I see the split too. I'll add that each camp is frustrated and feels the other is missing the point and would make information security worse if its worldview won.

You can do some empirical analysis. Someone downthread linked to a paper claiming to being able to reach a few million vulnerable devices over IPv6 and not IPv4. This kind of analysis isn't dispositive, though, because there are all sorts of second-order effects and underlying philosophical differences. Facts seldom change minds when you can build multiple competing true stories around these facts.

I'll call one camp the "veterans". They see security mostly as a matter of increasing the costs incurred by attackers relative to defenders, looking at the system holistically. Anything that increases attacker workload is good, even if it's an unintentional side effect of something else or interacts with software architecture in a cumbersome way. It's vibes-bases: whether a give intervention is "worth it" is an output of a learned function that gives in the stomach of a seasoned security researcher who's seen shit.

The other camp I'll call the "philosophers". (My camp.) The perspective here is to build security like Euclid's elements, proving one invariant at a time, using earlier proofs to make progressively more capable systems, each proven secure against a class of threat so long as enumerated assumptions hold. They read security as an integral part of system architecture. Security comes from simplicity, as complexity and corner cases are the enemy of assurance.

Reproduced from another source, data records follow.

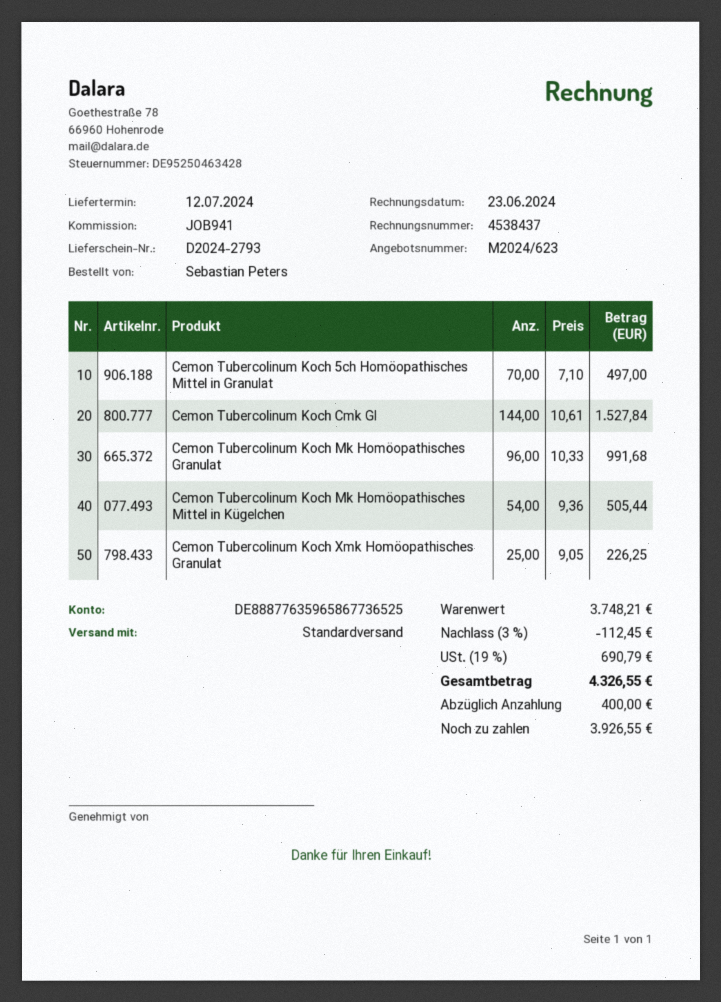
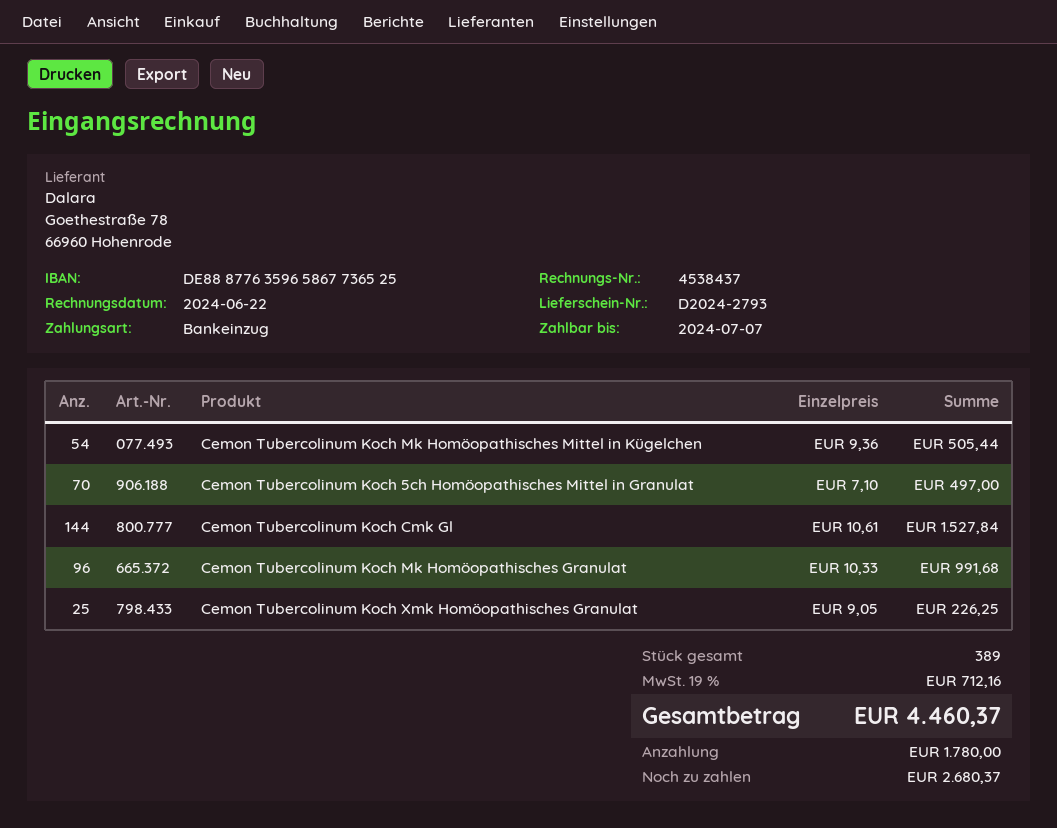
invoice date: 2024-06-23 -> 2024-06-22
discount: 3% = 112.45 -> none
tax: 19% = 690.79 -> 19% = 712.16
total: 4326.55 -> 4460.37
deposit: 400.00 -> 1780.00
balance: 3926.55 -> 2680.37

The veterans see the philosophers as incoherent. There's no such thing as a safe system: only one not yet compromised. You can't solve problems for good anyway, so there's no use trying to come up with axioms. Throw away the damn compass and strait edge and just draw siege map in the dirt with a stick.

The philosophers see the veterans as short-term-oriented defeatists who make it harder to reach levels of provable security that can solve problems once and for all so we don't have to worry about them anymore. You have to approach complex systems piece by piece or you can't understand them at all -- and worse, you'll do things in the name of security gutfeels that compromise other goals without payoff that feels worth it to them. They say, "Without my compass and straightedge, how can I design my star fort with firing lines I know cover every possible approach?"

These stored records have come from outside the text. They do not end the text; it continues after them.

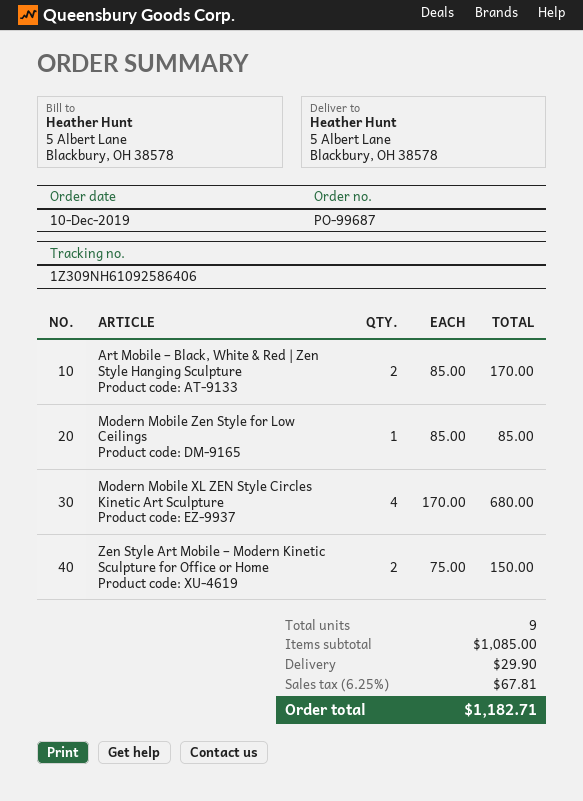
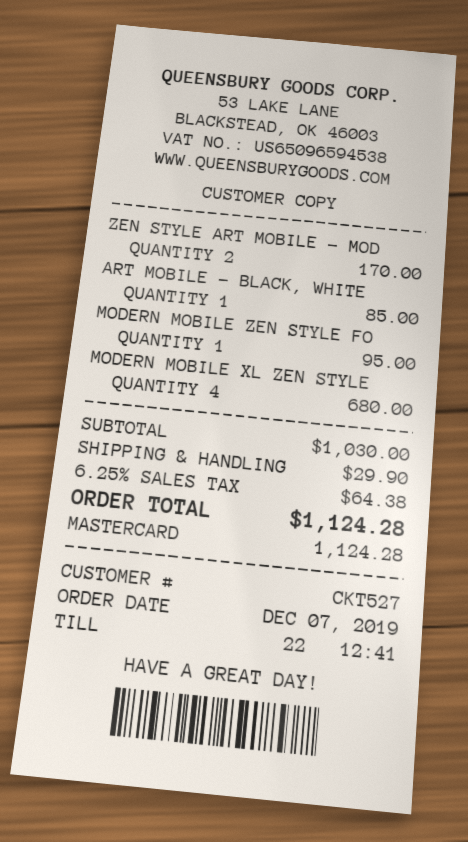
order date: 2019-12-10 -> 2019-12-07
Art Mobile – Black, White & Red | Zen Style Hanging Sculpture: 2 for 170.00 -> 1 for 85.00
Modern Mobile Zen Style for Low Ceilings: 1 for 85.00 -> 1 for 95.00
Zen Style Art Mobile – Modern Kinetic Sculpture for Office or Home: 2 for 150.00 -> 2 for 170.00
subtotal: 1085.00 -> 1030.00
tax: 6.25% = 67.81 -> 6.25% = 64.38
total: 1182.71 -> 1124.28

The divide shows up in various projects. TLS is a philosopher project. Certificate transparency is a veteran project. Stack canaries are a veteran project. Shadow call stacks are a philosopher project. I think you get the point.

This thread reveals a surprising split between veterans and philosophers on NAT. In retrospect, it's kinda obvious that the veterans would insist that "duh, of course IPv4 prevents inbound connections and it must because otherwise the Internet won't work", and the philosopher camp is "Hold up. One thing at a time. What's the actual goal? How can we achieve this goal minimally without side effects on Internet routing?"

My camp sees the NAT configuration issue as a red herring. We see "the UX makes it too easy to run unsafe" as an HCI issue distinct from the underlying network architecture. The veterans say "Well, you can't build that button if you have NAT, so we are led not into temptation."

Both camps have something to contribute, I think, but the divide will never fully disappear.